Data section:
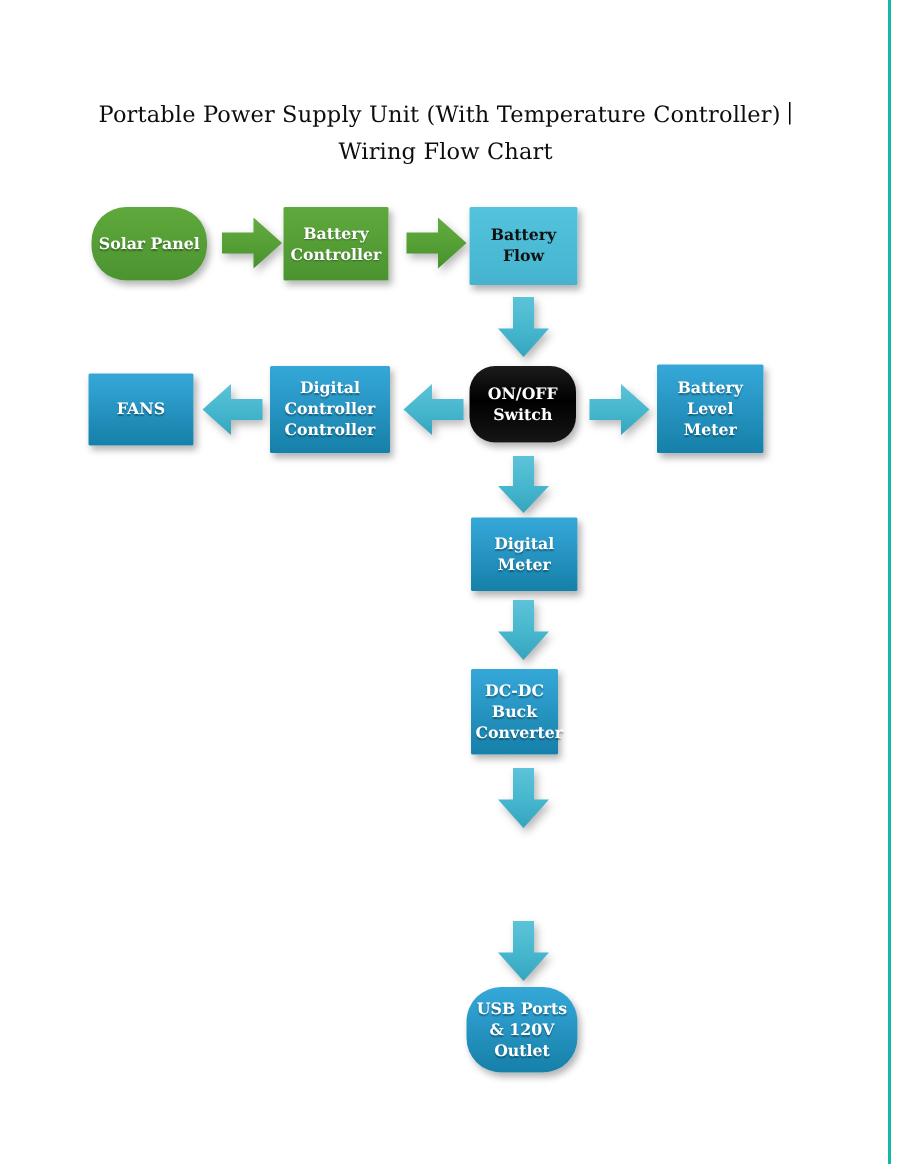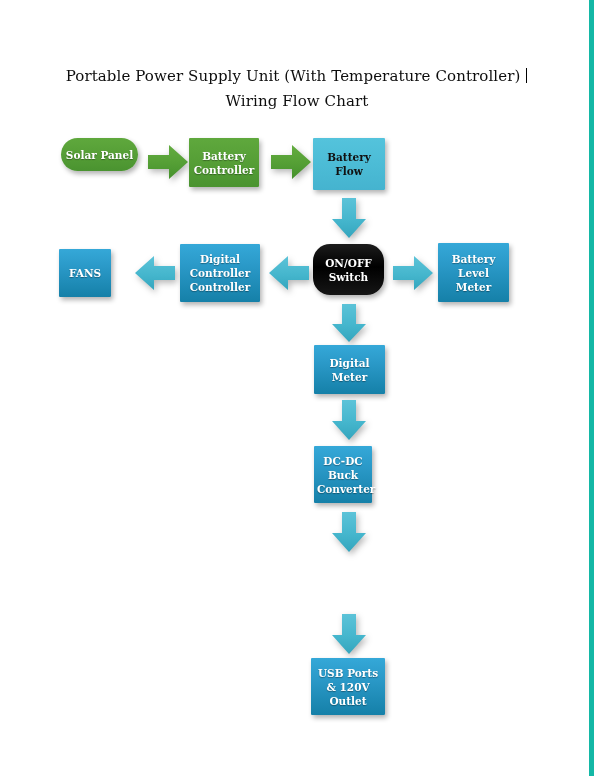--- a/index.html
+++ b/index.html
@@ -13,21 +13,21 @@
     position: relative;
     font-family: "DejaVu Serif", serif;
     overflow: hidden;
   }
   #page {
     position: absolute;
     left: 0; top: 0;
     width: 594px;
     height: 776px;
     background: #ffffff;
-    border-right: 5px solid #14b8a6;
+    border-right: 2px solid #14b8a6;
     box-sizing: border-box;
   }
   #canvas {
     position: absolute;
     left: 0; top: 0;
     width: 594px;
     height: 776px;
   }
 
   
@@ -103,21 +103,21 @@
 </head>
 <body>
 
 <div id="page">
   <div id="canvas">
 
     <div id="chart-title">
       <span>Portable Power Supply Unit (With Temperature Controller) </span><span id="title-caret"></span><span>Wiring Flow Chart</span>
     </div>
 
-    <div class="node green" style="left:61px; top:138px; width:77px; height:33px;border-radius:23px;">
+    <div class="node green" style="left:61px; top:138px; width:77px; height:49px;border-radius:23px;">
       <span class="label">Solar Panel</span>
     </div>
 
     <div class="arrow" style="left:147px; top:143px; width:42px; height:38px;">
       <svg viewBox="0 0 42 38" preserveAspectRatio="none">
         <defs>
           <linearGradient id="gGreenR" x1="0" y1="0" x2="0" y2="1">
             <stop offset="0%" stop-color="#63ac40"></stop>
             <stop offset="50%" stop-color="#56a036"></stop>
             <stop offset="100%" stop-color="#45912c"></stop>
@@ -153,21 +153,21 @@
           <linearGradient id="gTealD" x1="0" y1="0" x2="0" y2="1">
             <stop offset="0%" stop-color="#5cc3d8"></stop>
             <stop offset="55%" stop-color="#45b6cd"></stop>
             <stop offset="100%" stop-color="#34a5bd"></stop>
           </linearGradient>
         </defs>
         <path d="M12,1 L26,1 L26,22 L36,22 L19,41 L2,22 L12,22 Z" fill="url(#gTealD)"></path>
       </svg>
     </div>
 
-    <div class="node blue" style="left:59px; top:249px; width:52px; height:48px;">
+    <div class="node blue" style="left:59px; top:249px; width:70px; height:48px;">
       <span class="label">FANS</span>
     </div>
 
     <div class="arrow" style="left:134px; top:254px; width:42px; height:38px;">
       <svg viewBox="0 0 42 38" preserveAspectRatio="none">
         <defs>
           <linearGradient id="gTealH" x1="0" y1="0" x2="0" y2="1">
             <stop offset="0%" stop-color="#5cc3d8"></stop>
             <stop offset="55%" stop-color="#45b6cd"></stop>
             <stop offset="100%" stop-color="#34a5bd"></stop>
@@ -245,21 +245,21 @@
       </svg>
     </div>
 
 
     <div class="arrow" style="left:330px; top:613px; width:38px; height:42px;">
       <svg viewBox="0 0 38 42" preserveAspectRatio="none">
         <path d="M12,1 L26,1 L26,22 L36,22 L19,41 L2,22 L12,22 Z" fill="url(#gTealD)"></path>
       </svg>
     </div>
 
-    <div class="node blue" style="left:311px; top:658px; width:74px; height:57px;">
+    <div class="node blue" style="left:311px; top:658px; width:74px; height:57px;border-radius:23px;">
       <span class="label">
         <span>USB Ports</span><br>
         <span>&amp; 120V</span><br>
         <span>Outlet</span>
       </span>
     </div>
 
   </div>
 </div>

Task to complete:
From the first line to the last, give the data again exactly, but without pictures.

Exercise output:
--- a/index.html
+++ b/index.html
@@ -13,21 +13,21 @@
     position: relative;
     font-family: "DejaVu Serif", serif;
     overflow: hidden;
   }
   #page {
     position: absolute;
     left: 0; top: 0;
     width: 594px;
     height: 776px;
     background: #ffffff;
-    border-right: 5px solid #14b8a6;
+    border-right: 2px solid #14b8a6;
     box-sizing: border-box;
   }
   #canvas {
     position: absolute;
     left: 0; top: 0;
     width: 594px;
     height: 776px;
   }
 
   
@@ -103,21 +103,21 @@
 </head>
 <body>
 
 <div id="page">
   <div id="canvas">
 
     <div id="chart-title">
       <span>Portable Power Supply Unit (With Temperature Controller) </span><span id="title-caret"></span><span>Wiring Flow Chart</span>
     </div>
 
-    <div class="node green" style="left:61px; top:138px; width:77px; height:33px;border-radius:23px;">
+    <div class="node green" style="left:61px; top:138px; width:77px; height:49px;border-radius:23px;">
       <span class="label">Solar Panel</span>
     </div>
 
     <div class="arrow" style="left:147px; top:143px; width:42px; height:38px;">
       <svg viewBox="0 0 42 38" preserveAspectRatio="none">
         <defs>
           <linearGradient id="gGreenR" x1="0" y1="0" x2="0" y2="1">
             <stop offset="0%" stop-color="#63ac40"></stop>
             <stop offset="50%" stop-color="#56a036"></stop>
             <stop offset="100%" stop-color="#45912c"></stop>
@@ -153,21 +153,21 @@
           <linearGradient id="gTealD" x1="0" y1="0" x2="0" y2="1">
             <stop offset="0%" stop-color="#5cc3d8"></stop>
             <stop offset="55%" stop-color="#45b6cd"></stop>
             <stop offset="100%" stop-color="#34a5bd"></stop>
           </linearGradient>
         </defs>
         <path d="M12,1 L26,1 L26,22 L36,22 L19,41 L2,22 L12,22 Z" fill="url(#gTealD)"></path>
       </svg>
     </div>
 
-    <div class="node blue" style="left:59px; top:249px; width:52px; height:48px;">
+    <div class="node blue" style="left:59px; top:249px; width:70px; height:48px;">
       <span class="label">FANS</span>
     </div>
 
     <div class="arrow" style="left:134px; top:254px; width:42px; height:38px;">
       <svg viewBox="0 0 42 38" preserveAspectRatio="none">
         <defs>
           <linearGradient id="gTealH" x1="0" y1="0" x2="0" y2="1">
             <stop offset="0%" stop-color="#5cc3d8"></stop>
             <stop offset="55%" stop-color="#45b6cd"></stop>
             <stop offset="100%" stop-color="#34a5bd"></stop>
@@ -245,21 +245,21 @@
       </svg>
     </div>
 
 
     <div class="arrow" style="left:330px; top:613px; width:38px; height:42px;">
       <svg viewBox="0 0 38 42" preserveAspectRatio="none">
         <path d="M12,1 L26,1 L26,22 L36,22 L19,41 L2,22 L12,22 Z" fill="url(#gTealD)"></path>
       </svg>
     </div>
 
-    <div class="node blue" style="left:311px; top:658px; width:74px; height:57px;">
+    <div class="node blue" style="left:311px; top:658px; width:74px; height:57px;border-radius:23px;">
       <span class="label">
         <span>USB Ports</span><br>
         <span>&amp; 120V</span><br>
         <span>Outlet</span>
       </span>
     </div>
 
   </div>
 </div>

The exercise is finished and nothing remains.